For easy-to-clean ore, the scrubber should use a lower speed (3o% – 4o% critical speed), for the haigh plastic clay ore, the scrubber should use a high speed (70% ~ 80% critical speed).
When the cylinder rotates, the material forms a waterfall movement in the scrubber, causing the ore to fall off and generate strong friction, forcing the disintegration of the highly plastic clay material. Therock material flushed by the high pressure water is discharged from the discharge port along with the slurry flow, and flows into the cantilever tapered cylindrical sieve installed on the scrubber to achieve sufficient separation of the mud and the rock material.
Trough washing machine
The structure of the trough washer is similar to that of a spiral classifier in that it has two long axes in a nearly semi-circular chute with discontinuous agitating blades.
The apex of the blade is a spiral, the diameter of the spiral is 800mm, and the pitch is 300mm. The two spirals rotate in opposite directions, and the upper blades are all rotated outward.

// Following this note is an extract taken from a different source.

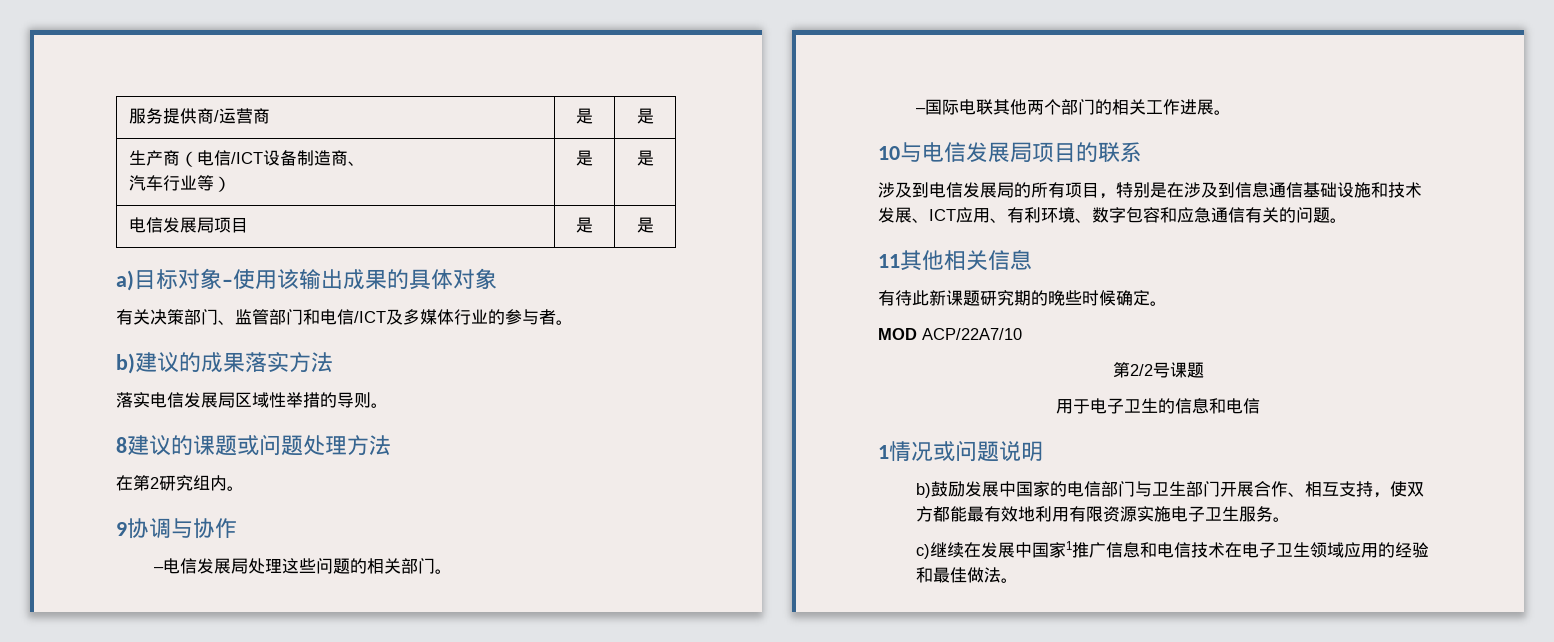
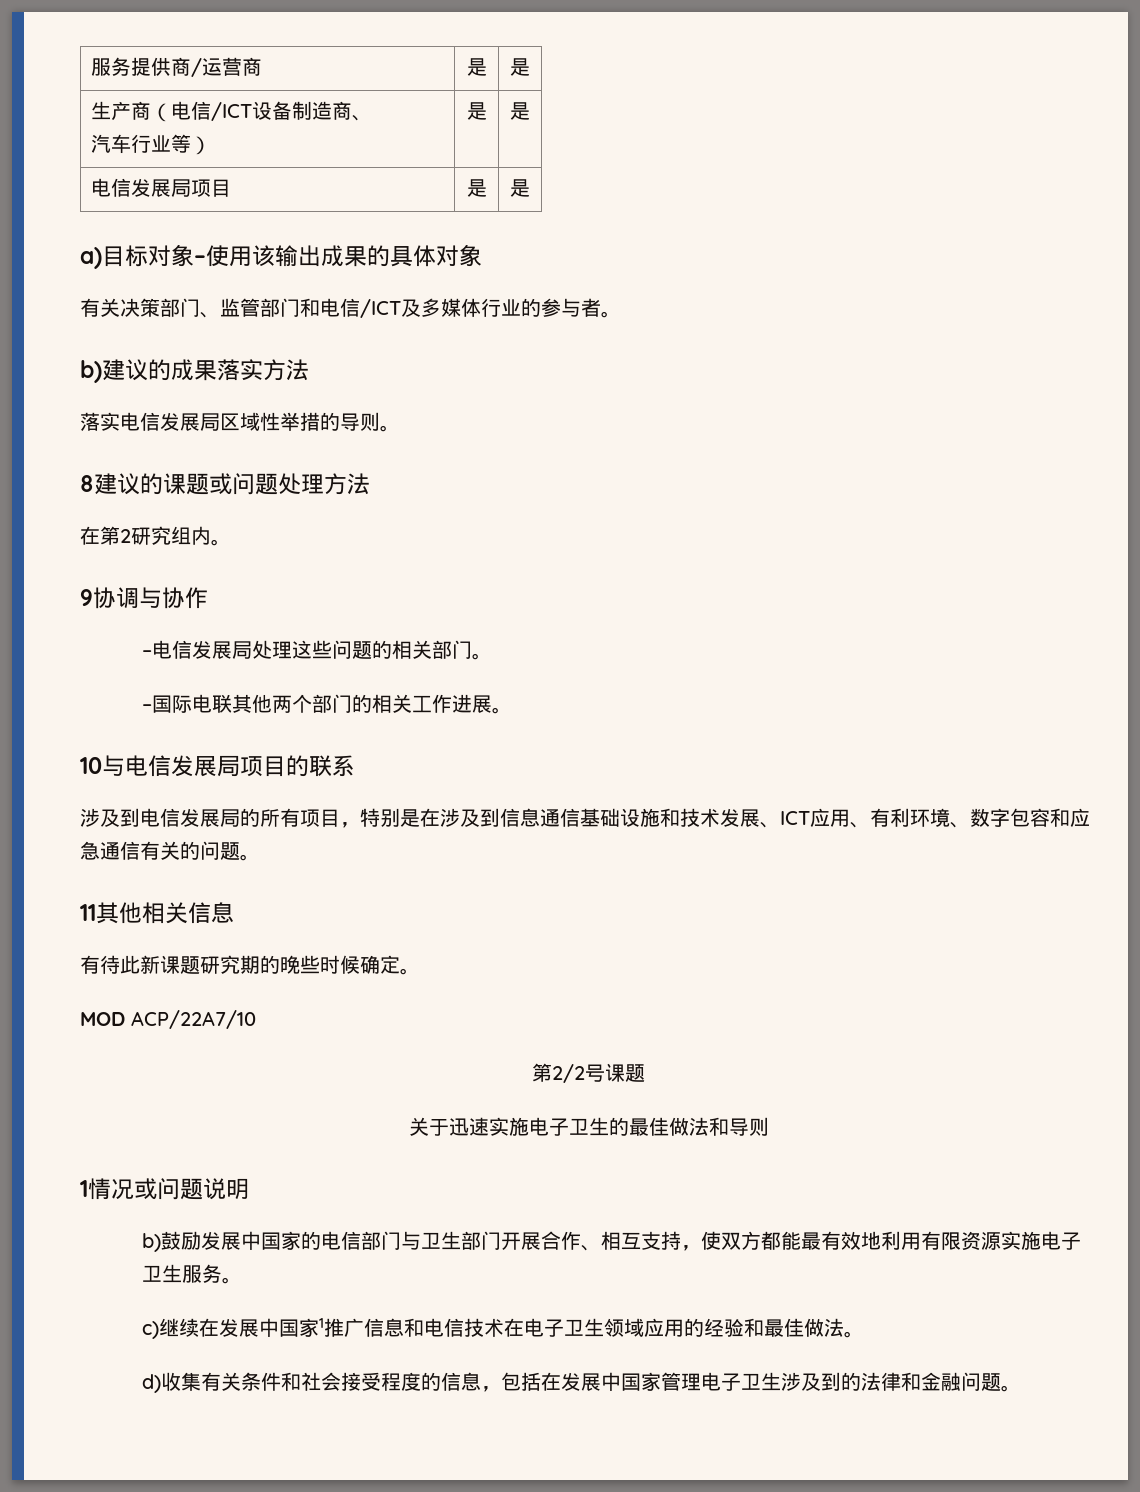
- 用于电子卫生的信息和电信
+ 关于迅速实施电子卫生的最佳做法和导则
+ d)收集有关条件和社会接受程度的信息，包括在发展中国家管理电子卫生涉及到的法律和金融问题。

The slurry is fed from the lower end of the tank, and the cement of the ore is cut, scrubbed, and washed by the high-pressure water fed from the upper end, and the clay and the nugget are released. The clay forming slurry is discharged from the lower overflow tank, and the coarse material is pushed by the blades and discharged from the discharge port at the upper end of the tank.
The trough type washing machine has strong cutting and scrubbing ability, and has strong ability to break up small mud masses. It is suitable for the treatment of difficult to wash ore with less ore density, medium grain size and more mud. It has high processing capacity and high washing efficiency; the disadvantage is that the size of the ore washed is limited, generally not more than 50mm, otherwise the spiral blade is easily broken or even broken.
The trough washing machine with the specification of 6660mm x 1500mm has a tank volume of 6m3. The capacity of the slope alluvial tin mine is 800~1100t/d, and the water consumption per ton of ore is 4~6m3.
Spiral classifier product
Spiral classifier can be used as a ore washer. But because it is not very strong in breaking and dispersing, it is mainly used for processing slime and sand products discharged from other ore washing equipment and further removing the mud.
Ore washing process flow
There are basically two types of ore washing processes:
The first is “ore washing + slime and rock separating process”, consisting of ordinary screening machinery (grizzly sieve, vibrating screen, trommel screen, etc.) and spiral classifier;
The second is the process consisting of specialized washing equipment.
The former “ore washing + slime and rock separating process” is usually combine with crushing circuit, the screening equipment is play role both in crushing & grinding plant, and washing & screening plant, saves cost. It is suitable for treating ore with little amount, low plasticity and little agglomeration clay.
However, for those ore with more clay, high plasticity and agglomerate, it is necessary to use special washing equipment, and it is necessary to carry out 2 or even 3 times of washing to separate the clay from the ore.
Behind the washing process, there often followed by slime concentration operation, mainly using sloping plate grading thickener, deep cone thickener, vertical sand silo and other equipment, and the overflow water from the concentrated operation returns to the washing plant.
Case – Alluvial tin washing flow
Raw alluvial tin composition
Contains 0.329% tin and 26.68% iron. It does not contain value minerals in the +50mm grain grade.
The -2mm size accounts for 88.42%, and the -0.074mm size accounts for 59.96%. Many of them are highly cohesive, bonded together with ore rock, which is difficult wash ore.